━━━━━ RECORD EXCERPTS

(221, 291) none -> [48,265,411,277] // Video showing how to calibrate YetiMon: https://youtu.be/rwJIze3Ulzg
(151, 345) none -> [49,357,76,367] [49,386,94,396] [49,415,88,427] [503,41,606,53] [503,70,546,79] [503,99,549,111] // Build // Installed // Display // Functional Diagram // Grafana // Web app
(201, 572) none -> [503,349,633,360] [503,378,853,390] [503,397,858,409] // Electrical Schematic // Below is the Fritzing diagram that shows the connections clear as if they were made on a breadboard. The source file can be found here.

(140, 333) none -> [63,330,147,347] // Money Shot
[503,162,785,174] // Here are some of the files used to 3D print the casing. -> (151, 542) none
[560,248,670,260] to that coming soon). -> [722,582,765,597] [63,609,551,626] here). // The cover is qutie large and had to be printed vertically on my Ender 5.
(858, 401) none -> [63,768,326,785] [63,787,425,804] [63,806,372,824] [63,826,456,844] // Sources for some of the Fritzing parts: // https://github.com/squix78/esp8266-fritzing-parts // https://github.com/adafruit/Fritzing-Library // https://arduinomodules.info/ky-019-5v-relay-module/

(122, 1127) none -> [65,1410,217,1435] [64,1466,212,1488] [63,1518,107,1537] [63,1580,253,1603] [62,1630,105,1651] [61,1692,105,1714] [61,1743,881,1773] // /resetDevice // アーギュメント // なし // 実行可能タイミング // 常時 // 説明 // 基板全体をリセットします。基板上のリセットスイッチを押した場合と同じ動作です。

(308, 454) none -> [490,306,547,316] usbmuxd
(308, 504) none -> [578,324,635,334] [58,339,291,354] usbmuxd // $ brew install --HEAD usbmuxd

━━━━━━━━━━

**WHAT YOU WILL DO:** When the entries above are retyped, each line must stay exactly as it is.

**EXERCISE RESULT:**
(221, 291) none -> [48,265,411,277] // Video showing how to calibrate YetiMon: https://youtu.be/rwJIze3Ulzg
(151, 345) none -> [49,357,76,367] [49,386,94,396] [49,415,88,427] [503,41,606,53] [503,70,546,79] [503,99,549,111] // Build // Installed // Display // Functional Diagram // Grafana // Web app
(201, 572) none -> [503,349,633,360] [503,378,853,390] [503,397,858,409] // Electrical Schematic // Below is the Fritzing diagram that shows the connections clear as if they were made on a breadboard. The source file can be found here.

(140, 333) none -> [63,330,147,347] // Money Shot
[503,162,785,174] // Here are some of the files used to 3D print the casing. -> (151, 542) none
[560,248,670,260] to that coming soon). -> [722,582,765,597] [63,609,551,626] here). // The cover is qutie large and had to be printed vertically on my Ender 5.
(858, 401) none -> [63,768,326,785] [63,787,425,804] [63,806,372,824] [63,826,456,844] // Sources for some of the Fritzing parts: // https://github.com/squix78/esp8266-fritzing-parts // https://github.com/adafruit/Fritzing-Library // https://arduinomodules.info/ky-019-5v-relay-module/

(122, 1127) none -> [65,1410,217,1435] [64,1466,212,1488] [63,1518,107,1537] [63,1580,253,1603] [62,1630,105,1651] [61,1692,105,1714] [61,1743,881,1773] // /resetDevice // アーギュメント // なし // 実行可能タイミング // 常時 // 説明 // 基板全体をリセットします。基板上のリセットスイッチを押した場合と同じ動作です。

(308, 454) none -> [490,306,547,316] usbmuxd
(308, 504) none -> [578,324,635,334] [58,339,291,354] usbmuxd // $ brew install --HEAD usbmuxd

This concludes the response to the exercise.